### THE PROBLEM
Please repeat the lines below exactly. Begin with the line containing "padding-top: 9px ->" and go on through the line containing "text: 19.6 ->".

### SOURCE INFORMATION
"""

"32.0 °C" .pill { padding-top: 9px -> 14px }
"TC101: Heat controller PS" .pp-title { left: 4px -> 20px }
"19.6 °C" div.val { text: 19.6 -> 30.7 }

"""
"""

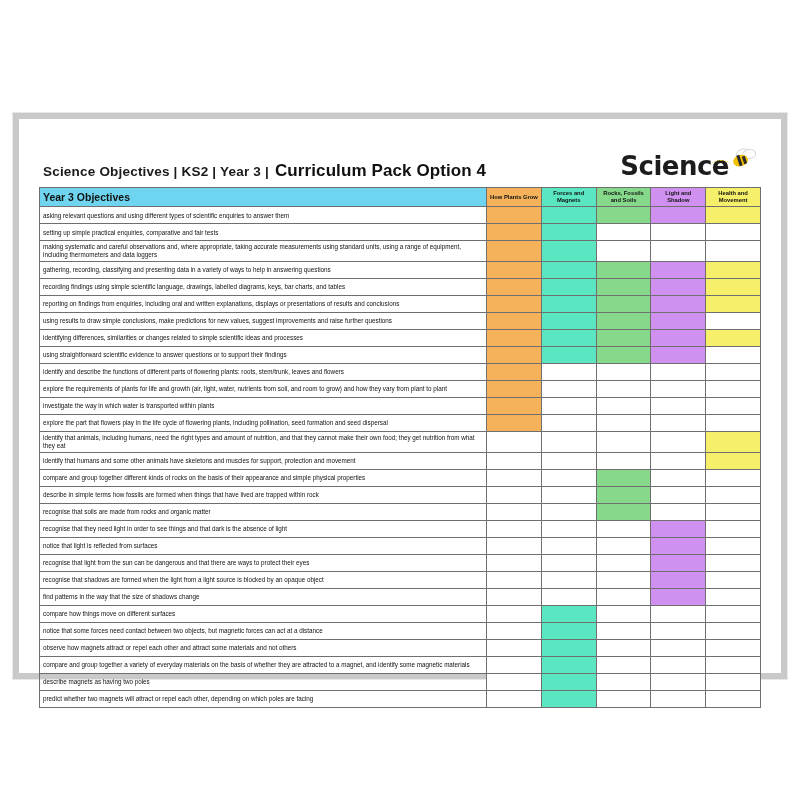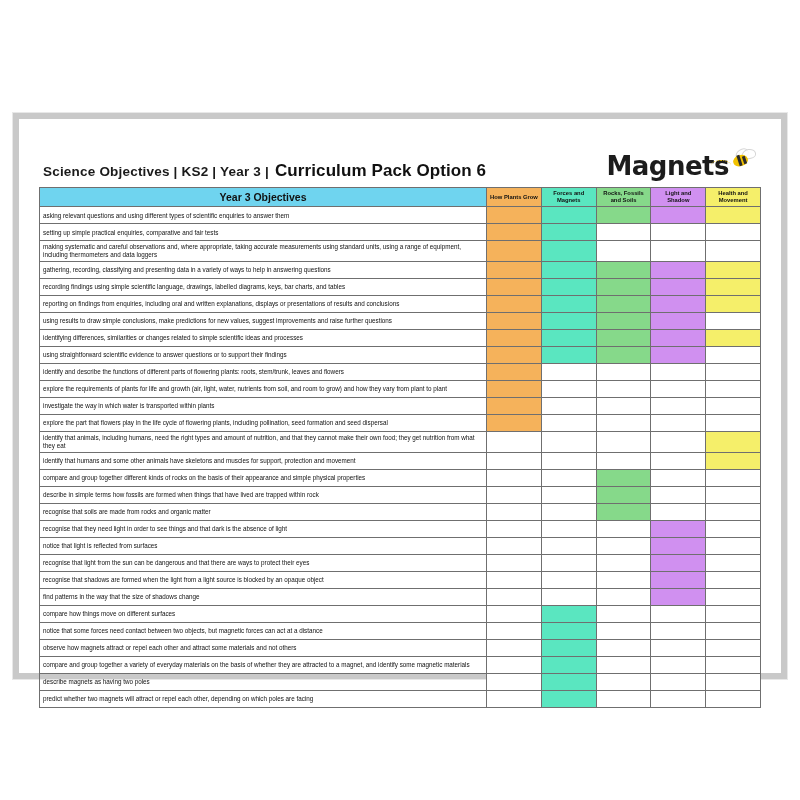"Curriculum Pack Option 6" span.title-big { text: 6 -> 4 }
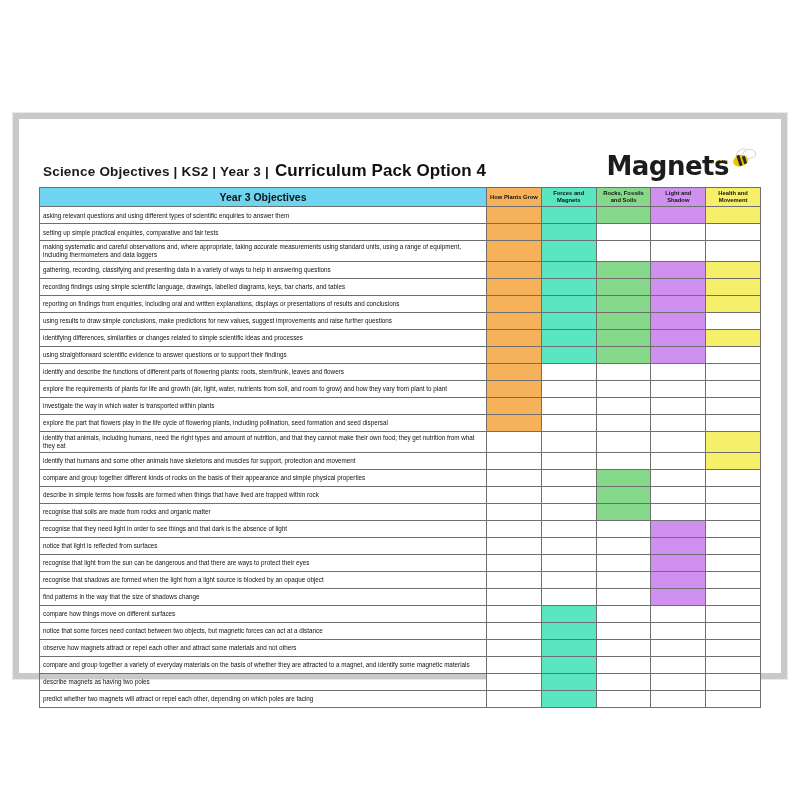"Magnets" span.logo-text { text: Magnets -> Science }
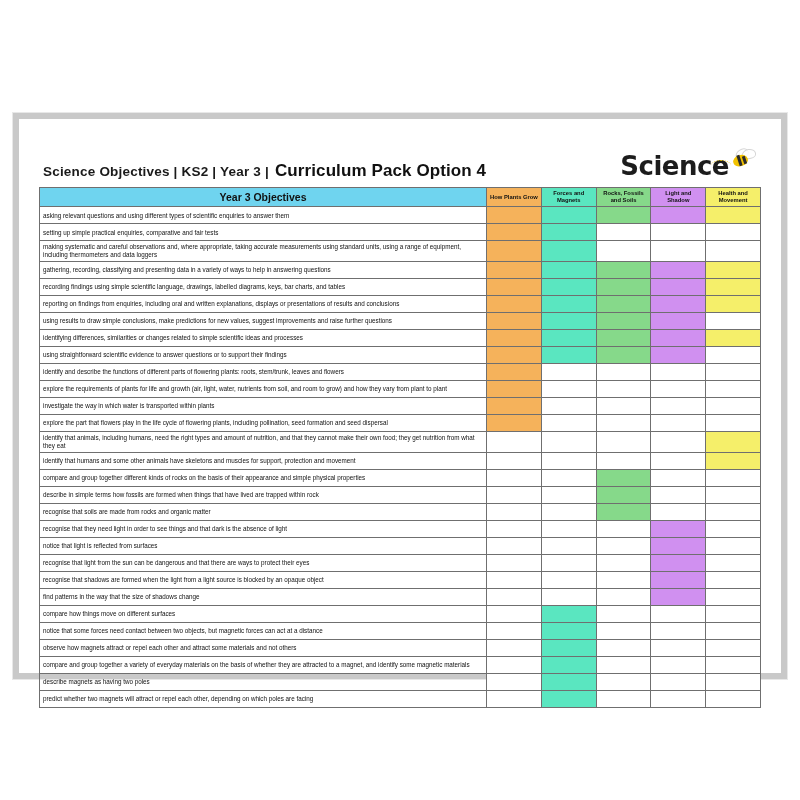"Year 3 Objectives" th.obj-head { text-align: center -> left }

"""

### ANSWER TO THIS TASK
"32.0 °C" .pill { padding-top: 9px -> 14px }
"TC101: Heat controller PS" .pp-title { left: 4px -> 20px }
"19.6 °C" div.val { text: 19.6 -> 30.7 }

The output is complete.